*YOUR OBJECTIVE*.
Below are some entries. Copy each line in them that holds "heading".

*RECORDS TO USE*.
_ _ _ _
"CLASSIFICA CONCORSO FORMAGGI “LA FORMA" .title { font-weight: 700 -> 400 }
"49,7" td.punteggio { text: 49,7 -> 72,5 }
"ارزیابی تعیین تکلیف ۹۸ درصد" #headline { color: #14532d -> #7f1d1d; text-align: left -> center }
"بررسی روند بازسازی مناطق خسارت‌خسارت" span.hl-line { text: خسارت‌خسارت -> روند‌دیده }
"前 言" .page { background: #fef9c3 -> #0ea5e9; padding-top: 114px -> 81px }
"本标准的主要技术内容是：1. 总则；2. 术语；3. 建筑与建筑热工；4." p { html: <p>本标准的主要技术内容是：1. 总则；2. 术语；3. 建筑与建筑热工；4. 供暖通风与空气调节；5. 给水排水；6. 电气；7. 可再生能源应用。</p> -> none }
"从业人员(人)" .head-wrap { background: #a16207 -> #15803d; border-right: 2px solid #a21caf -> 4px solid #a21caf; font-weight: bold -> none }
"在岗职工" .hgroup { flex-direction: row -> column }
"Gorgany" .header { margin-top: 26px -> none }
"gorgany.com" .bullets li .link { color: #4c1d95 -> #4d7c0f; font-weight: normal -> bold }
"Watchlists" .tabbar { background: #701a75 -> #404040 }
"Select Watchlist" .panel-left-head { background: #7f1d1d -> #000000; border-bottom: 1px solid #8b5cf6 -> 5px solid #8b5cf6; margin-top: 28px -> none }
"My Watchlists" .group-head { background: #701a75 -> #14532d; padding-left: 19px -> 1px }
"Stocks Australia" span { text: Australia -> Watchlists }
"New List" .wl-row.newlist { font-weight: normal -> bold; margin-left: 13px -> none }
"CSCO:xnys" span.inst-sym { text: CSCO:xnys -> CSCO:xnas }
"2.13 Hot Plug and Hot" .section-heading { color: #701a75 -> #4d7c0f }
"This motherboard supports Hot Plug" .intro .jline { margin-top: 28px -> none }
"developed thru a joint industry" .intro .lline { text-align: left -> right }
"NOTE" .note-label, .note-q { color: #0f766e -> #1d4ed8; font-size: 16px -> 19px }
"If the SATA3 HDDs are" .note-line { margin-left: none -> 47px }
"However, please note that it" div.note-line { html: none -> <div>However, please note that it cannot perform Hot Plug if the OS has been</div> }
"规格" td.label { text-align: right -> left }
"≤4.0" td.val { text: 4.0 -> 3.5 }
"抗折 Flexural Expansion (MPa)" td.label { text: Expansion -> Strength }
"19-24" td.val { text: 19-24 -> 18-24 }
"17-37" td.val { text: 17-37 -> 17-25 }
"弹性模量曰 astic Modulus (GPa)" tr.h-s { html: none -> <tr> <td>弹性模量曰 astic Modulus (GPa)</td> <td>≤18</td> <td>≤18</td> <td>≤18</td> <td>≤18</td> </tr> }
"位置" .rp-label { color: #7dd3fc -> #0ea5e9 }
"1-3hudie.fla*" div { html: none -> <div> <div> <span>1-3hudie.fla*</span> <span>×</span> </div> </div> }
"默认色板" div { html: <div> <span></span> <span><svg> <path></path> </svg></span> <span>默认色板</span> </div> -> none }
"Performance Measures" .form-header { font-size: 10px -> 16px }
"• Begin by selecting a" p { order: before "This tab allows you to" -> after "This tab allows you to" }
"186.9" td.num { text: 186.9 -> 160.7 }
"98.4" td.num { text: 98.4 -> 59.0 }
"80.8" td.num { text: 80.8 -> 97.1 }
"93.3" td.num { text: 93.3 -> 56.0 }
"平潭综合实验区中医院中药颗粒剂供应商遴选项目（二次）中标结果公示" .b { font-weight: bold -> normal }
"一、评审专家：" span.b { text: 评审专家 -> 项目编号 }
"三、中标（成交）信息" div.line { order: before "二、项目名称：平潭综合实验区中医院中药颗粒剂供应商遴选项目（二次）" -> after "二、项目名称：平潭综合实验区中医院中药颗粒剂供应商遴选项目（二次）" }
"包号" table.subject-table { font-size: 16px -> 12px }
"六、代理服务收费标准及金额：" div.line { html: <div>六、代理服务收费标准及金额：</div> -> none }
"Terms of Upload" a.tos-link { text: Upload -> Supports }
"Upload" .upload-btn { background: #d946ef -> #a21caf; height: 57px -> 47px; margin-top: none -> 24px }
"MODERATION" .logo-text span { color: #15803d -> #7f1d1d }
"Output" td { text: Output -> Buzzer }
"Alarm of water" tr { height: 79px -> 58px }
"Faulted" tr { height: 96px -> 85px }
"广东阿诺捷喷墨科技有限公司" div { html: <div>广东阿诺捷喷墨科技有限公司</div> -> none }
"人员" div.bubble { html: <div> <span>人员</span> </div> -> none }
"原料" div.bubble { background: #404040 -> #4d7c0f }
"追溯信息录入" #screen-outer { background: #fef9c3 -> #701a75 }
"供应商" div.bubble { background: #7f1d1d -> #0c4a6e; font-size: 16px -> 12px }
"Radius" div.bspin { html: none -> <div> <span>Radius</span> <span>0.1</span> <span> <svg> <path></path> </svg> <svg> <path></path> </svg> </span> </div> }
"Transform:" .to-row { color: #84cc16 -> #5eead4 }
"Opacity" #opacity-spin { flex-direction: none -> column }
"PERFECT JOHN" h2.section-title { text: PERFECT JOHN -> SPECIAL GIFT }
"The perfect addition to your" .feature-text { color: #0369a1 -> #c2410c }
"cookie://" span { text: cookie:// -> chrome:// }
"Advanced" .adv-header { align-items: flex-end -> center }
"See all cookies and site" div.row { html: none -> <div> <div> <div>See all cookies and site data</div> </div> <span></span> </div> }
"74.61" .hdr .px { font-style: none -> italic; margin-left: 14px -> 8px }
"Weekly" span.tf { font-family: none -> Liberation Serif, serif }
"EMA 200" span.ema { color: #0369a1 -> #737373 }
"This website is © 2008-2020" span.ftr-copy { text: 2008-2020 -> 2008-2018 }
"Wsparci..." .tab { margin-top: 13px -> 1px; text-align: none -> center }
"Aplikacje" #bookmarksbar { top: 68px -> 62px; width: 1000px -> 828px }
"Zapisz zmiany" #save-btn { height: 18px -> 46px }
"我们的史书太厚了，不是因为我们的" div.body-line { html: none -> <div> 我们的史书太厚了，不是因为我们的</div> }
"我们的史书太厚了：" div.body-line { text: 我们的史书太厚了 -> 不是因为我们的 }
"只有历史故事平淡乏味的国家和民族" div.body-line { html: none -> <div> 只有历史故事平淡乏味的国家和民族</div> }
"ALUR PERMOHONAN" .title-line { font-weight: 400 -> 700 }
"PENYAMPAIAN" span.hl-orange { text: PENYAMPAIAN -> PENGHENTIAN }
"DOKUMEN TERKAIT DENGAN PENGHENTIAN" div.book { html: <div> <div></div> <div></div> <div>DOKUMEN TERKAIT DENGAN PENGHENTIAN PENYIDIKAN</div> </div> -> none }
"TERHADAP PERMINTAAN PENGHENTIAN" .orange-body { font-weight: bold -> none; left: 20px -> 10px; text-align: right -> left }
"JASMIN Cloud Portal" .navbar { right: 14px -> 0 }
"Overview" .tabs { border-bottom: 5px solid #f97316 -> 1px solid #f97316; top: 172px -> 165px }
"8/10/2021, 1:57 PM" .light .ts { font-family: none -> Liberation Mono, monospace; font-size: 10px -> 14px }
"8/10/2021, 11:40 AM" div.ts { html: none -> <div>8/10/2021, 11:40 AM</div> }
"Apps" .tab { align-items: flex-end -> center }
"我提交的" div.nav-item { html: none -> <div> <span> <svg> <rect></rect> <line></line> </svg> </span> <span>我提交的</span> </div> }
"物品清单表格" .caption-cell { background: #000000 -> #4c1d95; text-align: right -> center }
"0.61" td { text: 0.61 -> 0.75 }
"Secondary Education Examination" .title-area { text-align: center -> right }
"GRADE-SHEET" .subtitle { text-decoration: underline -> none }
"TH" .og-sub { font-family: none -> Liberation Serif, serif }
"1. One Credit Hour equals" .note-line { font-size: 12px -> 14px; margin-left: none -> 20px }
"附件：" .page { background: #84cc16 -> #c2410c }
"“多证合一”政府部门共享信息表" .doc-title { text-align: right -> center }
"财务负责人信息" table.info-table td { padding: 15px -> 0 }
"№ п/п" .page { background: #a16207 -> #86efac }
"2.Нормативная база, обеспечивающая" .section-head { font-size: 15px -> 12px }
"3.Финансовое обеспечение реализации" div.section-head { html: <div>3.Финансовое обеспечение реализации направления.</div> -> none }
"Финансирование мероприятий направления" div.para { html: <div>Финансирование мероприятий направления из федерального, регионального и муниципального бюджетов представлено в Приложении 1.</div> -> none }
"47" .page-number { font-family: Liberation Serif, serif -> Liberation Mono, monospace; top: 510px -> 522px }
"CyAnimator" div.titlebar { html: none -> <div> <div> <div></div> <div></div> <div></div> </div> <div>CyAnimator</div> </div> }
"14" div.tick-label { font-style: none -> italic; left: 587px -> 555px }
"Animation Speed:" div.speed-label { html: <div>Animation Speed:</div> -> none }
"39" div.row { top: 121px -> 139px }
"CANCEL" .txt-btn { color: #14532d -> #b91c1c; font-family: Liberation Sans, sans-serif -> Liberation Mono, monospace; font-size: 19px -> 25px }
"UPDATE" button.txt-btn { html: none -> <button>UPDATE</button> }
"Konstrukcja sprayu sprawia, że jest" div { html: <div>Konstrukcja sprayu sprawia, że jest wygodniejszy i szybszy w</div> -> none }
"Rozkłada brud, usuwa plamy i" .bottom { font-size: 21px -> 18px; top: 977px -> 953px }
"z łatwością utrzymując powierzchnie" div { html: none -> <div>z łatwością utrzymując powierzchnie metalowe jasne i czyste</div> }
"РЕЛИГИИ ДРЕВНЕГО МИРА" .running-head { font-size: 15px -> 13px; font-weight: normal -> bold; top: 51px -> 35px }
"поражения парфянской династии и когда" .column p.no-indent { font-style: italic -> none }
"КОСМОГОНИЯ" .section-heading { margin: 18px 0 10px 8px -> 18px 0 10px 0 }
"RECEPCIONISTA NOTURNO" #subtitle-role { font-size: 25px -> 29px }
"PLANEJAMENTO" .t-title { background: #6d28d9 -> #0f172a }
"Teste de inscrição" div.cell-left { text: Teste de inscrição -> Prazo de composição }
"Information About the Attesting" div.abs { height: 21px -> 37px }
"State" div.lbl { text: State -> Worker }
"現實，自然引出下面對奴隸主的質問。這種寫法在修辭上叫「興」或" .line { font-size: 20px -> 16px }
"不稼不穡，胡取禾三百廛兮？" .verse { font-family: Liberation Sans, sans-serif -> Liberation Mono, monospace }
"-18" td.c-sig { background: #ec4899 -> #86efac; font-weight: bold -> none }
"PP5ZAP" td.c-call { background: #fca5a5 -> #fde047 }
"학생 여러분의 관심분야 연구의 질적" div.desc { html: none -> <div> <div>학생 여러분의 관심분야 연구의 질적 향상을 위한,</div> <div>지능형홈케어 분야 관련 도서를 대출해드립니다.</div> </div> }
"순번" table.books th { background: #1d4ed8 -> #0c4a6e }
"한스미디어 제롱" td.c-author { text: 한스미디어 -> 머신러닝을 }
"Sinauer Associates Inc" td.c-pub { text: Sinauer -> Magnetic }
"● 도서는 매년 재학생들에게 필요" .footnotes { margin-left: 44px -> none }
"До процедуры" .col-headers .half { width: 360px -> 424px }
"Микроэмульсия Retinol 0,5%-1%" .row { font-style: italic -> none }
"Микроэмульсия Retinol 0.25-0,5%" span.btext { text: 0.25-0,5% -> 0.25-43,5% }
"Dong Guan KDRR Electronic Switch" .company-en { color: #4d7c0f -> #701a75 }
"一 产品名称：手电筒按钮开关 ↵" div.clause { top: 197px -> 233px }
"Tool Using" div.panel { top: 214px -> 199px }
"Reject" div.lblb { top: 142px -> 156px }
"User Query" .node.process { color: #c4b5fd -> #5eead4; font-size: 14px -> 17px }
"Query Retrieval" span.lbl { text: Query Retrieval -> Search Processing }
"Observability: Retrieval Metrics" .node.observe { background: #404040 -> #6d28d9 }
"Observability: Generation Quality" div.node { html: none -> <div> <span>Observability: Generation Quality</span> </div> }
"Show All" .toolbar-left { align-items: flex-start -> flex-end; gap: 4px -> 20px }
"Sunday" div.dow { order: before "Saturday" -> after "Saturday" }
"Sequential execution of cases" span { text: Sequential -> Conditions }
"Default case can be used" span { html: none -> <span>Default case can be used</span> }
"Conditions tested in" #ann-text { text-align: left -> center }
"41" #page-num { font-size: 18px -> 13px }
_ _ _ _
*TASK RESULT*.
"2.13 Hot Plug and Hot" .section-heading { color: #701a75 -> #4d7c0f }
"КОСМОГОНИЯ" .section-heading { margin: 18px 0 10px 8px -> 18px 0 10px 0 }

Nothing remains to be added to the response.